23.02.2017 |

"Sentí la felicidad de dar sin esperar nada a cambio"

30 universitarias participaron de unas jornadas de voluntariado en el CAIF CADI de Casavalle

30 voluntarias, 5 días, 120 ruedas y varios litros de pintura. Después de un período de vacaciones y exámenes, un grupo de universitarias participó de unas jornadas de voluntariado en el CAIF CADI de Casavalle. La actividad fue organizada por el Voluntariado de la UM (VUM) y la Residencia Universitaria Del Mar.

Entre las estudiantes de la UM había alumnas de Ingeniería, Economía, Contador Público, Comunicación y Derecho. La mitad de las voluntarias era del Interior del país y la otra mitad de Montevideo. También participó una estudiante argentina que actualmente vive en Suiza con su familia.

La actividad comenzó el miércoles 15 de febrero. Al llegar al CADI, la directora, Ma. José Regueiro, presentó la institución y desarrolló el contexto de la zona en la que se encuentra. Relató que al CAIF asisten 400 niños. Además, por las tardes concurren niñas de primaria que reciben apoyo en su educación y liceales que reciben formación laboral. Contó también que el año pasado comenzó el colegio Los Rosales.

El trabajo consistió en pintar un container y un pasillo que lleva a otro container, donde los bebés reciben estimulación oportuna, ordenar y acondicionar el mobiliario del salón de arte y crear un espacio de juegos con ruedas.

Por las tardes, hubo algunos talleres sobre distintos temas. La profesora e investigadora de la UM Ana Balsa habló de dos estudios sobre educación y pobreza del Centro de Investigación en Economía Aplicada de la universidad.

Asimismo, contó los orígenes de la fundación ReachingU, que apoya proyectos educativos en Uruguay. Entre otras cosas, relató que la primera vez que reunieron dinero fue a través de un garaje sale en EEUU, mientras estudiaba su doctorado en Economía. El resultado fueron 500 dólares. Hoy la empresa ha crecido y en 15 años han invertido 7.600.000 dólares en educación.

En otro de los talleres, el profesor del IEEM Santiago Mercant explicó el impacto de una actividad de voluntariado. Aseguró que después de una experiencia así se produce un cambio en la persona que influye en la vida y remarcó la importancia de dedicar tiempo a otros de forma gratuita.

El Mag. en Dirección y Administración de Empresas dijo también que además de estas actividades es importante tener en cuenta la misión diaria, en la familia, con los amigos, en el estudio o el trabajo y asumir las decisiones importantes, muchas de las cuales se toman durante la juventud, sabiendo que en el camino habrían dificultades y que es necesario recordar que fueron elecciones personales y la recompensa es mayor.

Finalmente, el capellán de la UM, padre Xavier Masdeu, dirigió un taller sobre la empatía. Después de intercambiar opiniones sobre lo que implica estar en el lugar de otra persona, la discusión pasó a la importancia de conocer a los demás y darse a conocer.

Algunos días hubo también charlas de formación cristiana y Misa para las que quisieran asistir.

Agustina Peña es de San José y pasa a su último año de Ingeniería Civil. Contó que le encantó la experiencia porque la ayudó a conocer la realidad de esa zona de Montevideo: “Al venir del Interior no tenía mucho conocimiento sobre ese lugar. Pude además ver la importancia del CADI y de cómo ayuda a las familias que viven en Casavalle. Ponerme en contacto con esa realidad, a la que no estoy acostumbrada, me dejó pensando mucho”.

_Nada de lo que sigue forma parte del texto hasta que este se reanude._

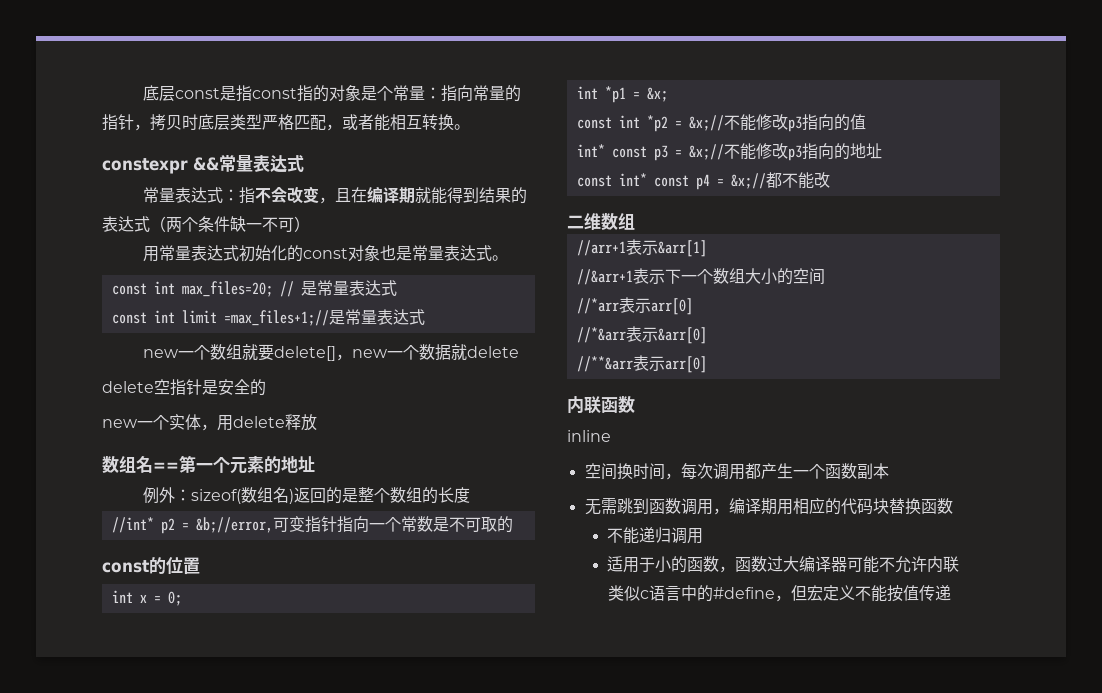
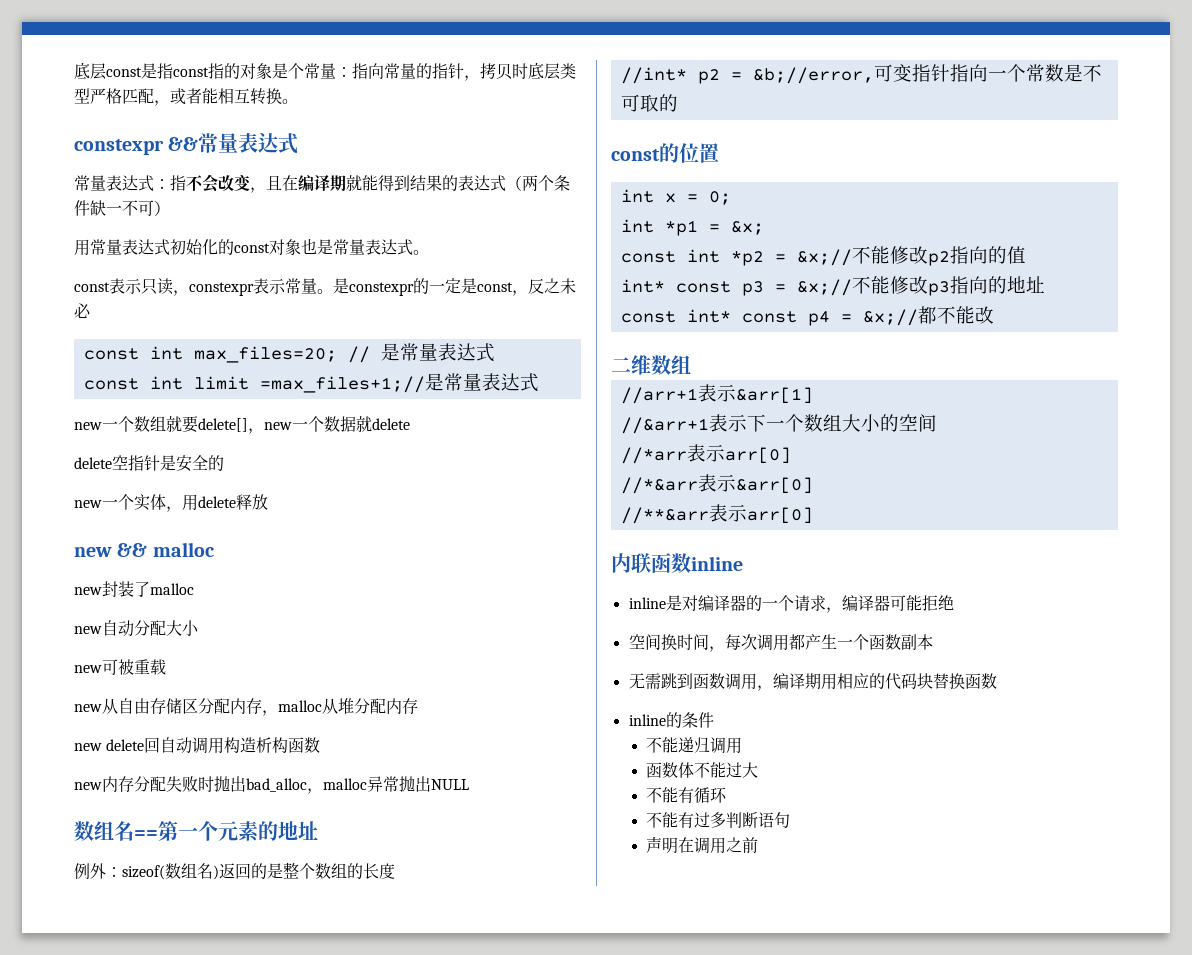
(509, 258) none -> [74,278,576,296] [74,303,91,319] // const表示只读，constexpr表示常量。是constexpr的一定是const，反之未必
(317, 422) none -> [74,542,214,557] [74,581,194,597] [74,620,199,637] [74,659,166,675] [74,698,418,716] [74,737,321,754] [74,776,469,794] // new && malloc // new封装了malloc // new自动分配大小 // new可被重载 // new从自由存储区分配内存，malloc从堆分配内存 // new delete回自动调用构造析构函数 // new内存分配失败时抛出bad_alloc，malloc异常抛出NULL
[787,116,802,132] p3 -> [927,251,950,266] p2
[567,430,611,442] // inline -> [691,556,743,571] [628,595,954,613] inline // inline是对编译器的一个请求，编译器可能拒绝
(953, 506) none -> [628,712,714,728] // inline的条件
[607,556,960,573] [608,585,952,602] 适用于小的函数，函数过大编译器可能不允许内联 // 类似c语言中的#define，但宏定义不能按值传递 -> [646,762,759,778] [646,787,728,803] [646,812,791,829] [646,836,759,854] 函数体不能过大 // 不能有循环 // 不能有过多判断语句 // 声明在调用之前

Asimismo, aseguró que a pesar de que era la primera vez que asistía a este tipo de actividades y no conocía al resto de las estudiantes que participaron, siempre se sintió acompañada. “Fue muy divertido y me traje algunas amigas. Espero poder ir el año próximo”, agregó.

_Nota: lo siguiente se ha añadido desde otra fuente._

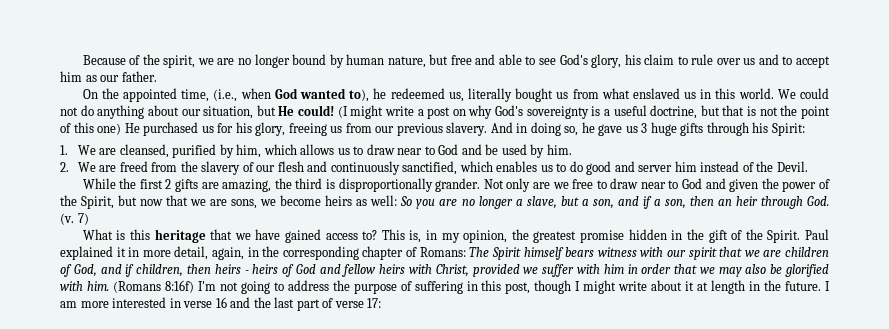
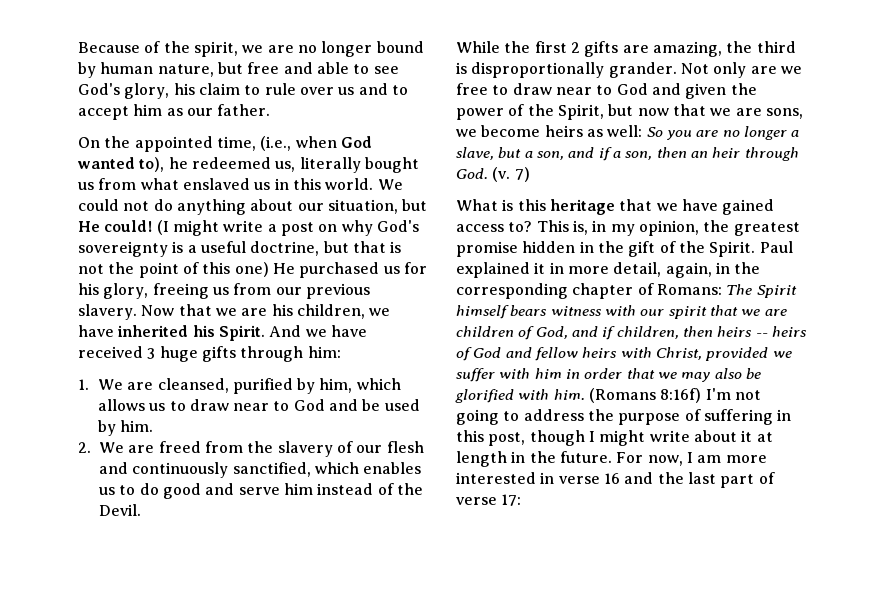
[490,122,638,136] And in doing so, he gave us -> [141,304,391,319] [78,325,367,341] [78,346,143,358] Now that we are his children, we have inherited his Spirit. And we have received
[752,122,805,136] his Spirit: -> [307,346,341,358] him:
[638,165,673,172] server -> [238,487,280,495] serve
[244,270,249,274] - -> [755,333,768,337] --
(822, 286) none -> [616,452,683,466] For now,

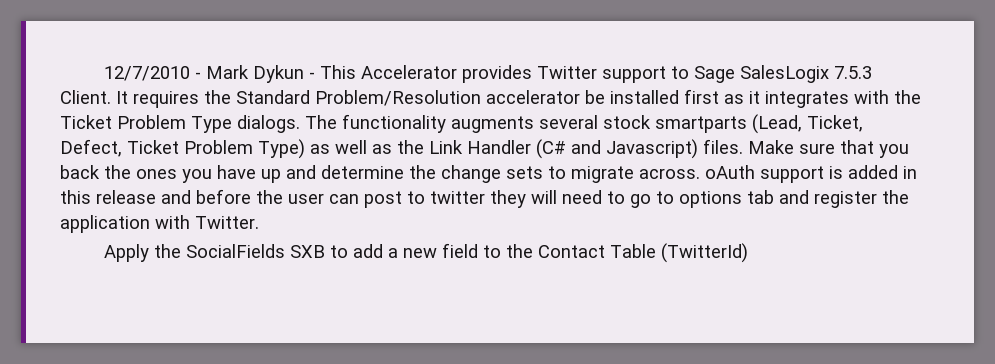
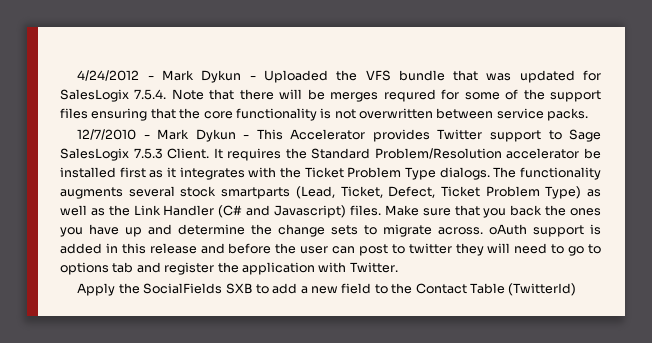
(103, 73) none -> [77,70,601,83] [60,89,601,102] [60,108,589,121] 4/24/2012 - Mark Dykun - Uploaded the VFS bundle that was updated for SalesLogix 7.5.4. Note that there will be merges requred for some of the support files ensuring that the core functionality is not overwritten between service packs. //

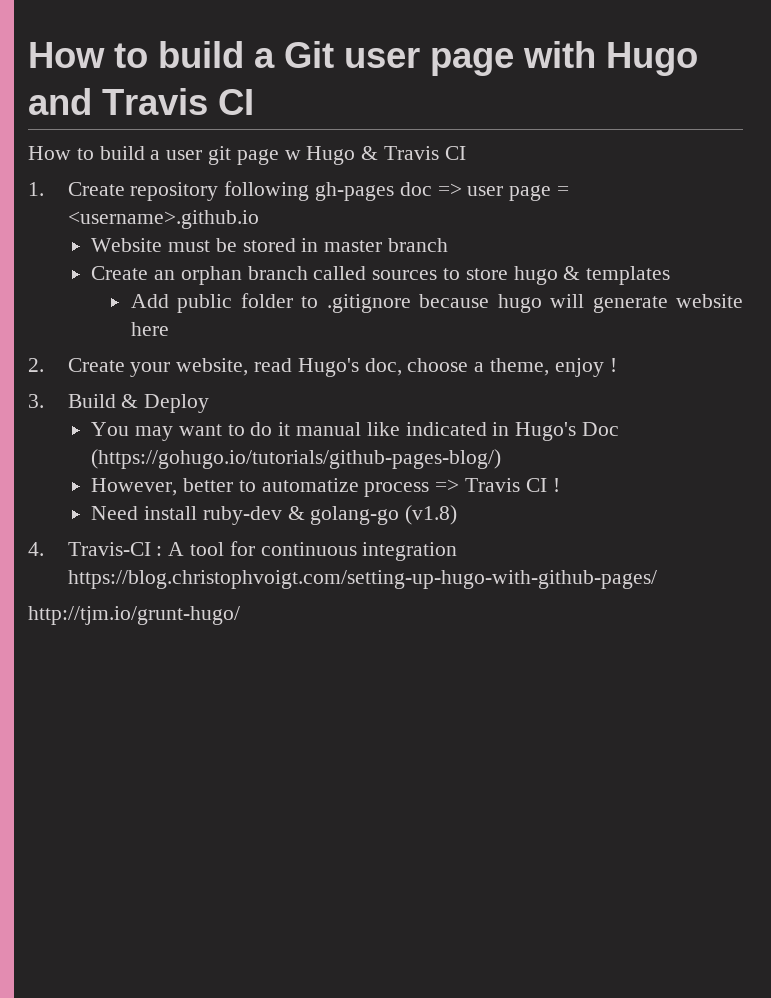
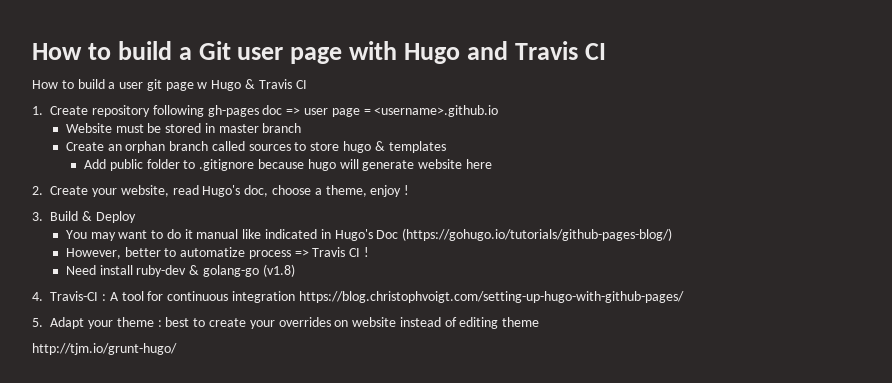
(657, 579) none -> [32,317,540,329] // 5. Adapt your theme : best to create your overrides on website instead of editing theme

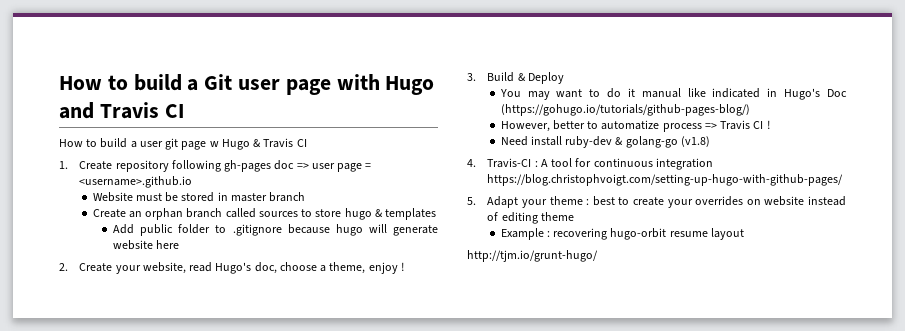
(540, 322) none -> [500,228,744,240] // Example : recovering hugo-orbit resume layout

Por otro lado, Antonella Wasiluk, que estudia Contador Público y es de Paysandú, dijo que aunque solamente puedo participar de la actividad durante el fin de semana porque trabaja, pudo “aprovechar al máximo”. “Se me pasó volando. Pude conocer a muchas chicas y compartir con ellas larga charlas mientras trabajábamos. ¡Fue increíble la alegría y entusiasmo que había en todas!”.

“También me parecieron excelentes las clases de formación cristiana y las charlas con distintos profesionales: en cada una pude aprender algo, no sólo para el voluntariado sino para el día a día. De alguna manera, cada una de nosotras se llevó algo particular de este encuentro, y en mi caso pude experimentar mucha paz interior y felicidad cuando se hace algo por otra persona sin esperar nada a cambio”, concluyó.